** TASK ITEM **
From the entries below, gather every line containing the string "DRESS".

[Before-and-after change data]
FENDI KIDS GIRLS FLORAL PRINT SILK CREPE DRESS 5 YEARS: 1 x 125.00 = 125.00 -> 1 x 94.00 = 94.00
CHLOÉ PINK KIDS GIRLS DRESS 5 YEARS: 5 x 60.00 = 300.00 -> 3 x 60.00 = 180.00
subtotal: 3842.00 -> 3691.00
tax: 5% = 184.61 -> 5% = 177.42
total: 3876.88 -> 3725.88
---
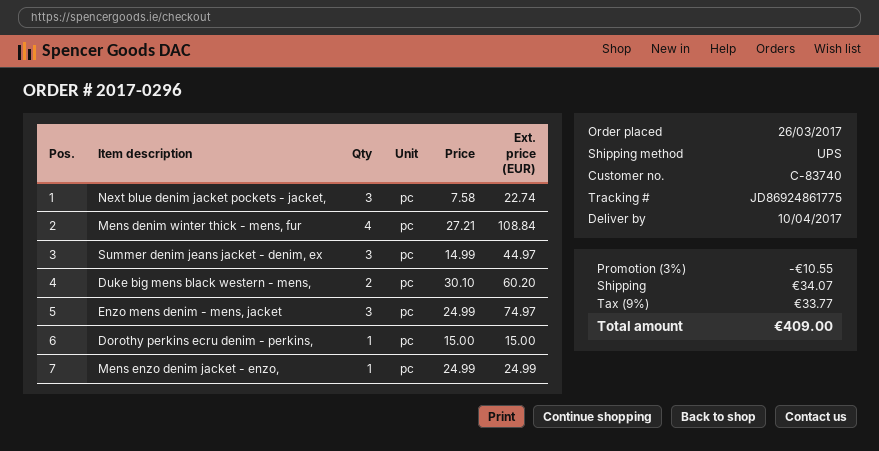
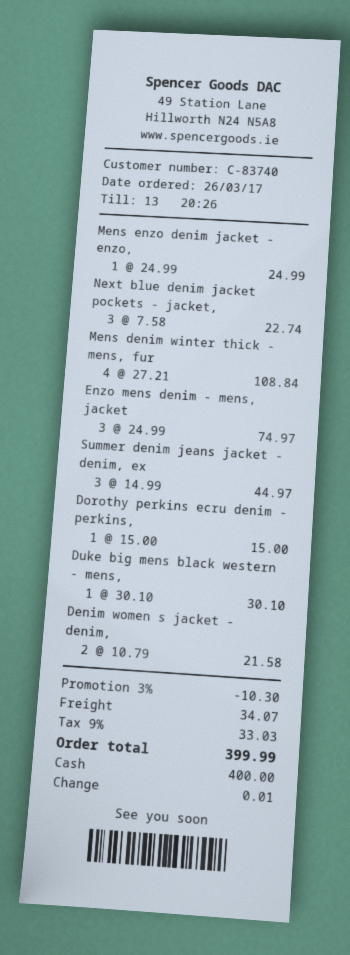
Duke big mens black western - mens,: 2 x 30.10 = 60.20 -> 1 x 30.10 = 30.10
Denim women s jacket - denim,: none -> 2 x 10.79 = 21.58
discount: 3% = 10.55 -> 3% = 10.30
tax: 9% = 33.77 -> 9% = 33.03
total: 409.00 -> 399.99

** REPLY TO THE TASK **
FENDI KIDS GIRLS FLORAL PRINT SILK CREPE DRESS 5 YEARS: 1 x 125.00 = 125.00 -> 1 x 94.00 = 94.00
CHLOÉ PINK KIDS GIRLS DRESS 5 YEARS: 5 x 60.00 = 300.00 -> 3 x 60.00 = 180.00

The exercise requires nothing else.